Grete Weil tauchte unter und war Teil des Widerstandes in Holland. Sie kehrte 1947 nach Deutschland zurück und arbeitete bis zu ihrem Tod als freie Schriftstellerin und literarische Übersetzerin in Grünwald bei München. Ihr Anliegen, im Schreiben ihre eigene wie die deutsche Vergangenheit zu bewältigen, fand aufgrund von offenkundigen Widerständen gegen eine Veröffentlichung ihrer Werke erst in den 1970ern in der BRD Beachtung. Grete Weil starb 1999.

Der Roman „Der Weg zur Grenze“ enthält viele autobiographische Details, weshalb Grete Weil diesen zu ihren Lebzeiten nicht veröffentlichen wollte. Das Buch entstand im Winter 1944/45, in dem es Hoffnung gab, nachdem die Alliierten im Juni in Frankreich gelandet waren. Wie es heißt, schrieb Weil auf der Treppe zum Dachboden, weil nur dort genügend Licht zum Schreiben war.

Im Kern erzählt der Roman die Liebesgeschichte zwischen Monika und Klaus, diese entspricht der Liebesgeschichte von Grete und ihrem Mann Edgar. Weil ging es aber nicht nur um die persönliche Verarbeitung ihres Schicksals, sondern auch um die Darstellung einer exemplarischen Geschichte darüber, wie die kulturelle wie intellektuelle Freiheit der Goldenen Zwanziger fortschreitend eingeengt wurde durch zunehmenden politischen wie wirtschaftlichen Druck. Durchaus selbstkritisch gegenüber den deutschen Intellektuellen beleuchtet der Roman auch die Situation der mittelständischen Unternehmen zwischen der Bedrohung von Links und von Rechts.

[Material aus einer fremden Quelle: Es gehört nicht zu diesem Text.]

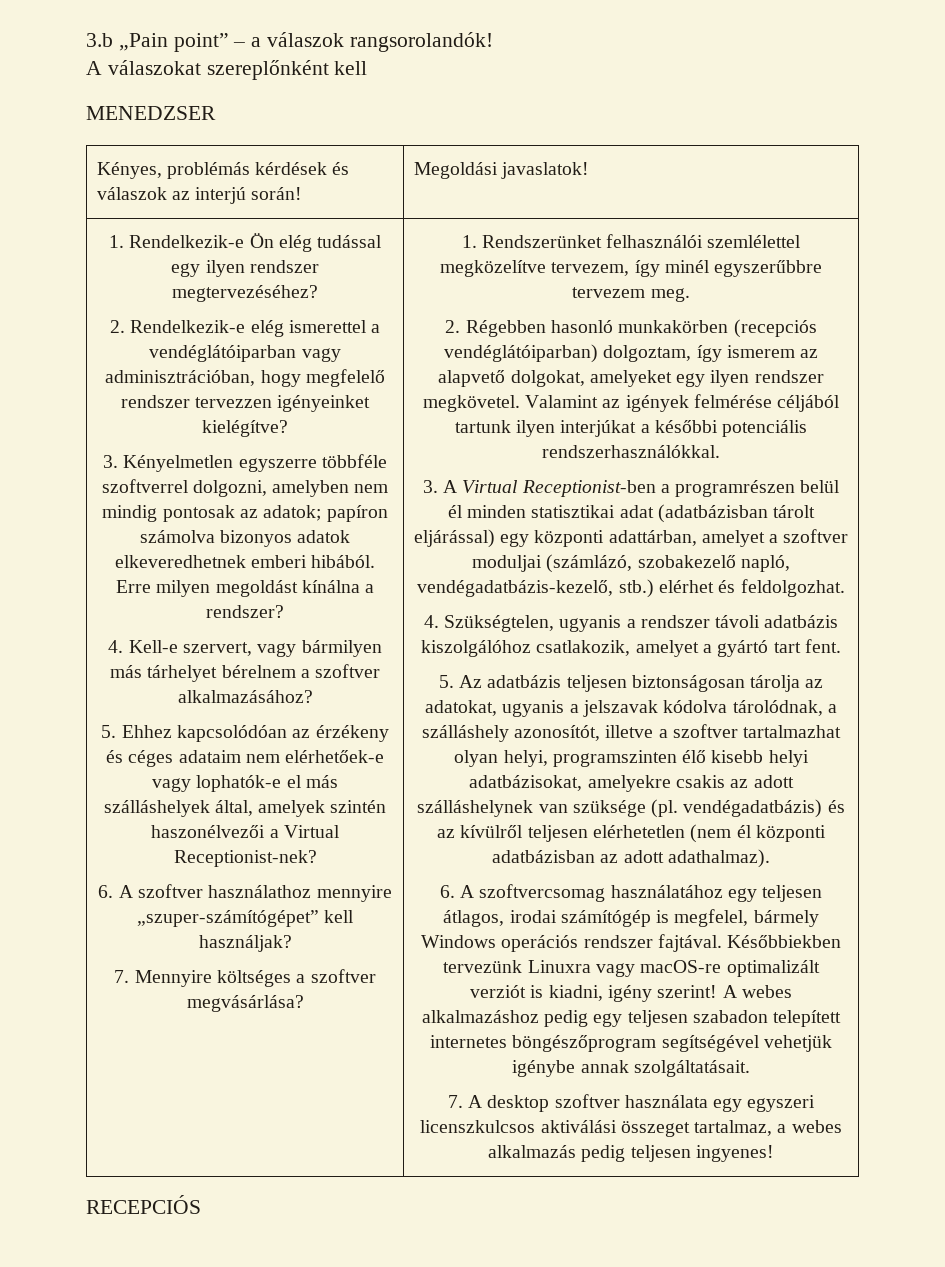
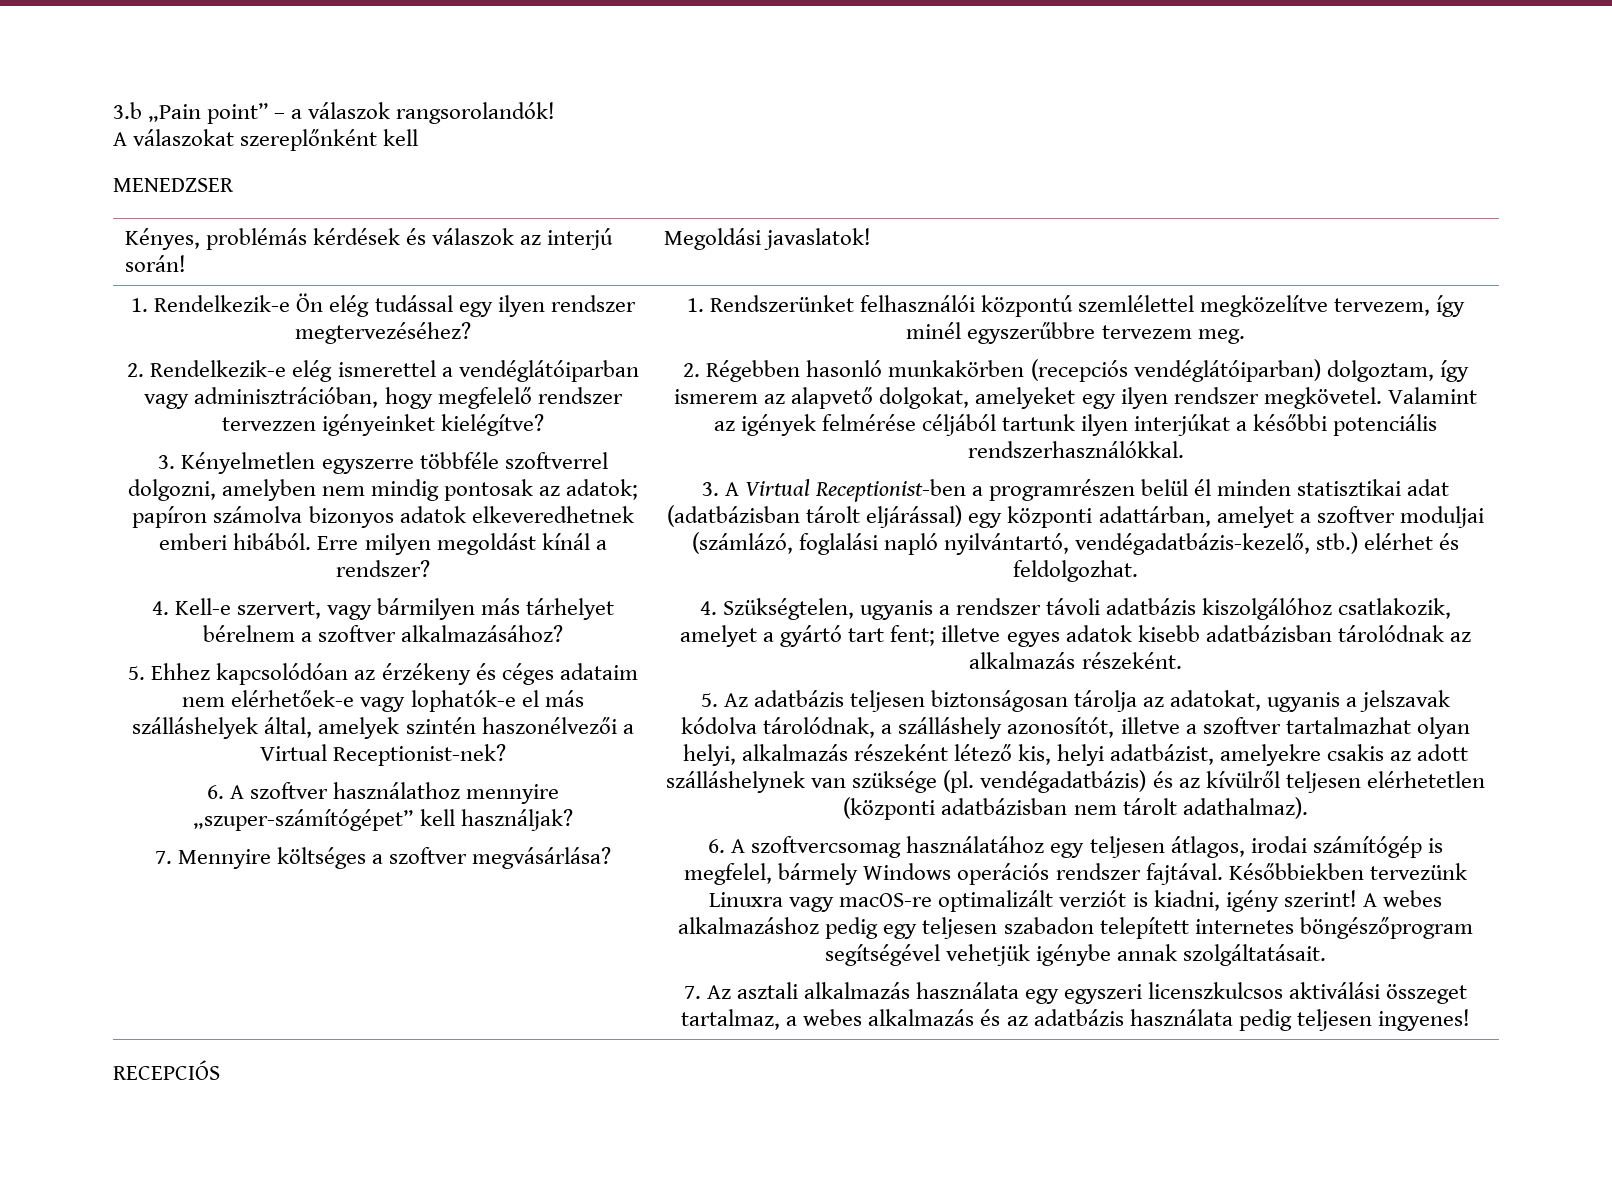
- Erre milyen megoldást kínálna a rendszer?
+ Erre milyen megoldást kínál a rendszer?
- 1. Rendszerünket felhasználói szemlélettel megközelítve tervezem, így minél egyszerűbbre tervezem meg.
+ 1. Rendszerünket felhasználói központú szemlélettel megközelítve tervezem, így minél egyszerűbbre tervezem meg.
- 3. A Virtual Receptionist-ben a programrészen belül él minden statisztikai adat (adatbázisban tárolt eljárással) egy központi adattárban, amelyet a szoftver moduljai (számlázó, szobakezelő napló, vendégadatbázis-kezelő, stb.) elérhet és feldolgozhat.
+ 3. A Virtual Receptionist-ben a programrészen belül él minden statisztikai adat (adatbázisban tárolt eljárással) egy központi adattárban, amelyet a szoftver moduljai (számlázó, foglalási napló nyilvántartó, vendégadatbázis-kezelő, stb.) elérhet és feldolgozhat.
- 4. Szükségtelen, ugyanis a rendszer távoli adatbázis kiszolgálóhoz csatlakozik, amelyet a gyártó tart fent.
+ 4. Szükségtelen, ugyanis a rendszer távoli adatbázis kiszolgálóhoz csatlakozik, amelyet a gyártó tart fent; illetve egyes adatok kisebb adatbázisban tárolódnak az alkalmazás részeként.
- 5. Az adatbázis teljesen biztonságosan tárolja az adatokat, ugyanis a jelszavak kódolva tárolódnak, a szálláshely azonosítót, illetve a szoftver tartalmazhat olyan helyi, programszinten élő kisebb helyi adatbázisokat, amelyekre csakis az adott szálláshelynek van szüksége (pl. vendégadatbázis) és az kívülről teljesen elérhetetlen (nem él központi adatbázisban az adott adathalmaz).
+ 5. Az adatbázis teljesen biztonságosan tárolja az adatokat, ugyanis a jelszavak kódolva tárolódnak, a szálláshely azonosítót, illetve a szoftver tartalmazhat olyan helyi, alkalmazás részeként létező kis, helyi adatbázist, amelyekre csakis az adott szálláshelynek van szüksége (pl. vendégadatbázis) és az kívülről teljesen elérhetetlen (központi adatbázisban nem tárolt adathalmaz).
- 7. A desktop szoftver használata egy egyszeri licenszkulcsos aktiválási összeget tartalmaz, a webes alkalmazás pedig teljesen ingyenes!
+ 7. Az asztali alkalmazás használata egy egyszeri licenszkulcsos aktiválási összeget tartalmaz, a webes alkalmazás és az adatbázis használata pedig teljesen ingyenes!

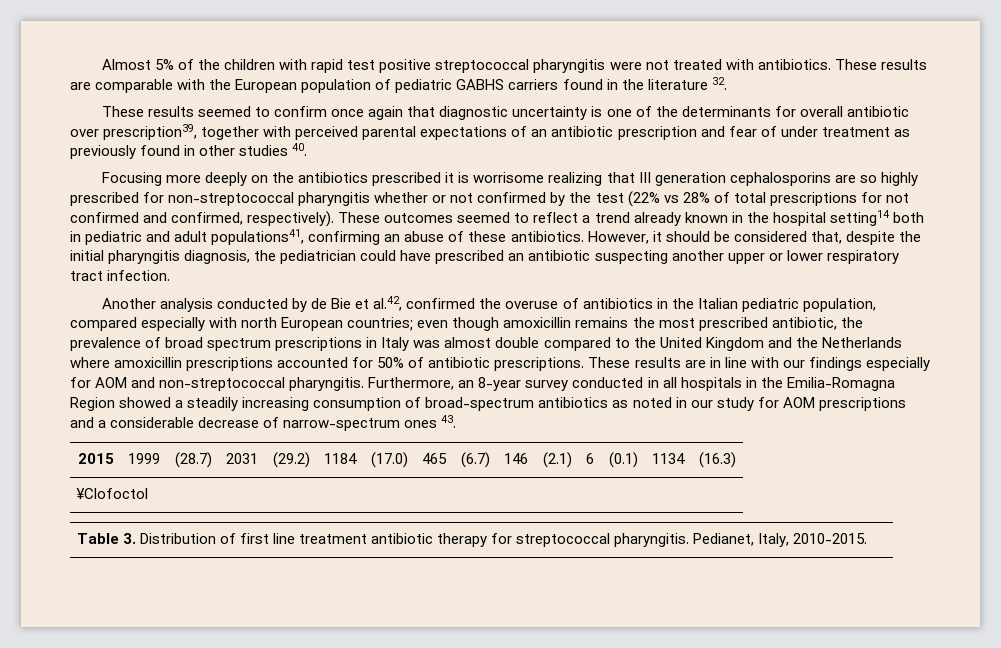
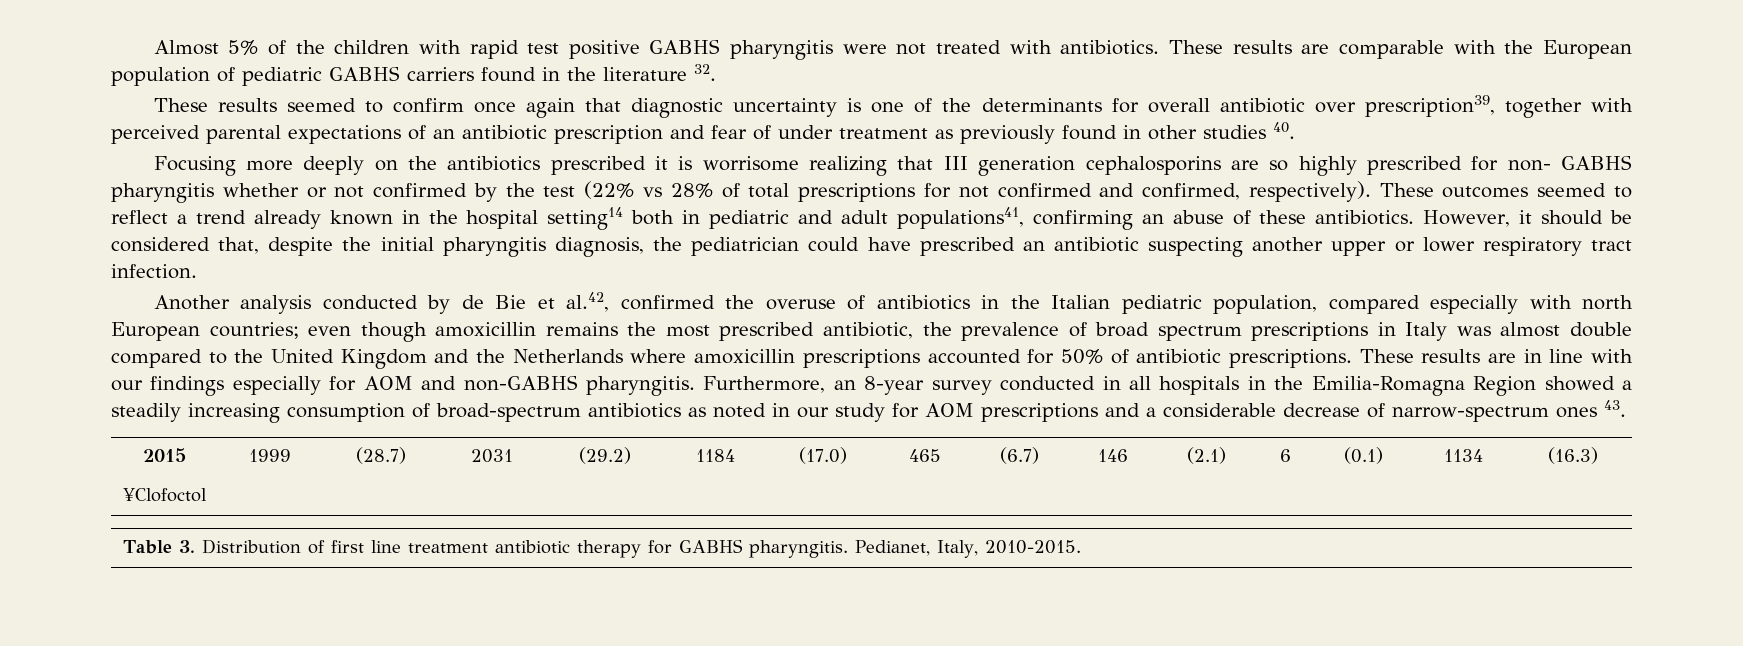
- Almost 5% of the children with rapid test positive streptococcal pharyngitis were not treated with antibiotics.
+ Almost 5% of the children with rapid test positive GABHS pharyngitis were not treated with antibiotics.
- Focusing more deeply on the antibiotics prescribed it is worrisome realizing that III generation cephalosporins are so highly prescribed for non-streptococcal pharyngitis whether or not confirmed by the test (22% vs 28% of total prescriptions for not confirmed and confirmed, respectively).
+ Focusing more deeply on the antibiotics prescribed it is worrisome realizing that III generation cephalosporins are so highly prescribed for non- GABHS pharyngitis whether or not confirmed by the test (22% vs 28% of total prescriptions for not confirmed and confirmed, respectively).
- These results are in line with our findings especially for AOM and non-streptococcal pharyngitis.
+ These results are in line with our findings especially for AOM and non-GABHS pharyngitis.
- Table 3. Distribution of first line treatment antibiotic therapy for streptococcal pharyngitis. Pedianet, Italy, 2010-2015.
+ Table 3. Distribution of first line treatment antibiotic therapy for GABHS pharyngitis. Pedianet, Italy, 2010-2015.

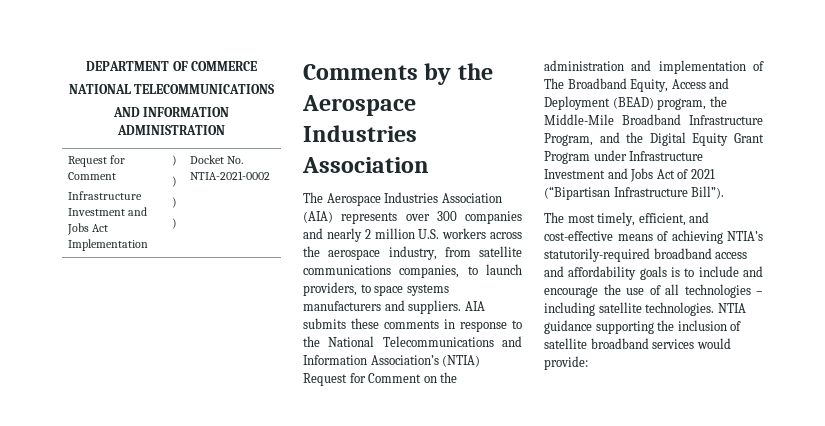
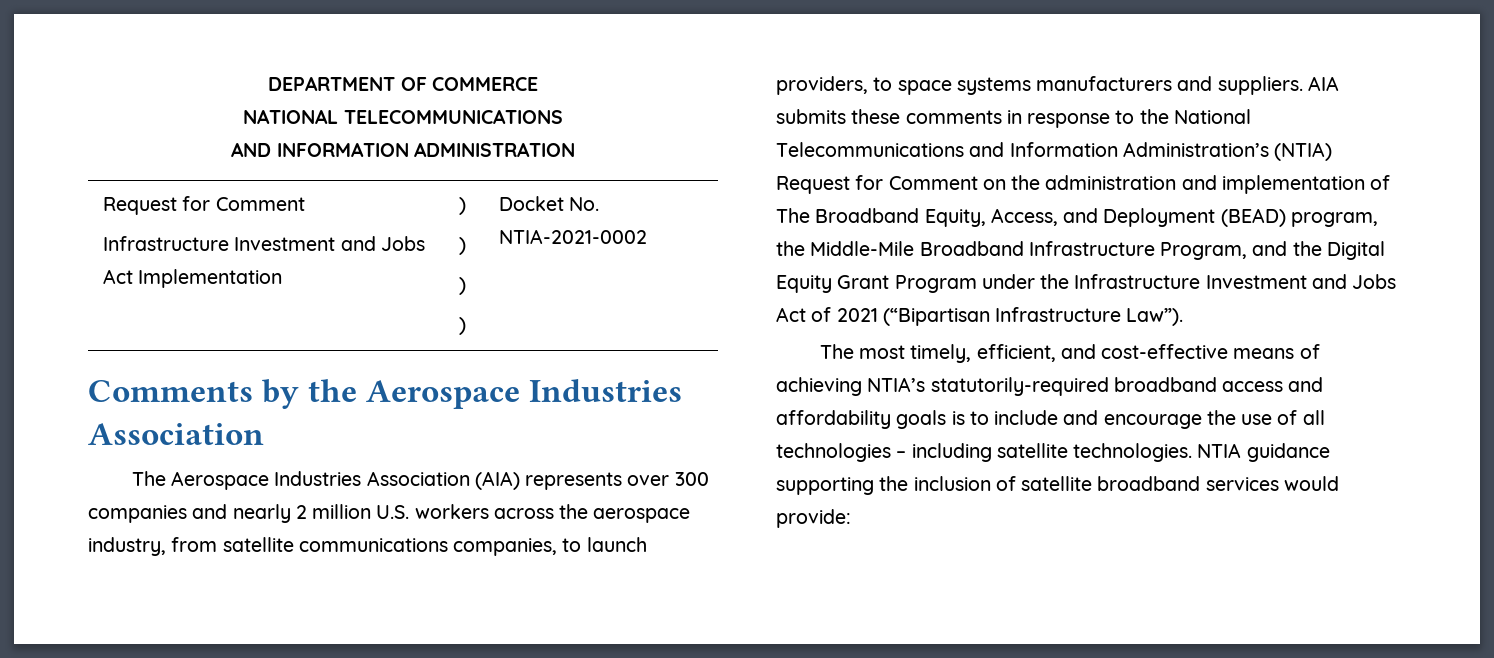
- AIA submits these comments in response to the National Telecommunications and Information Association’s (NTIA) Request for Comment on the administration and implementation of The Broadband Equity, Access and Deployment (BEAD) program, the Middle-Mile Broadband Infrastructure Program, and the Digital Equity Grant Program under Infrastructure Investment and Jobs Act of 2021 (“Bipartisan Infrastructure Bill”).
+ AIA submits these comments in response to the National Telecommunications and Information Administration’s (NTIA) Request for Comment on the administration and implementation of The Broadband Equity, Access, and Deployment (BEAD) program, the Middle-Mile Broadband Infrastructure Program, and the Digital Equity Grant Program under the Infrastructure Investment and Jobs Act of 2021 (“Bipartisan Infrastructure Law”).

Die Liebesgeschichte ist eingebettet in eine 1936 spielende Rahmenhandlung. Monika Merton, eine junge, jüdische Münchnerin, deren Mann bereits im KZ Dachau getötet worden ist, befindet sich zu Fuß und auf Skiern auf dem Weg zur deutsch-österreichischen Grenze. Durch Zufall trifft sie im Zug einen jungen Bekannten, den Lyriker Andreas von Cornides, der als Figur politisch eher unbedarft bis naiv und mit narzisstischen Zügen ausgestattet ist. Ihm erzählt sie ihre Geschichte: Szenen ihres Lebens in München und im aufgewühlten, rasanten und aufgeheizten Berlin Anfang der Dreißigerjahre, von ihrer Liebe zu ihrem Cousin Klaus, ihrer Ehe, von Reisen und der Arbeit an einer alternativen, ländlichen Schule in Bayern, bis die Machtergreifung der Nazis und der wachsende Antisemitismus allem ein Ende bereiten.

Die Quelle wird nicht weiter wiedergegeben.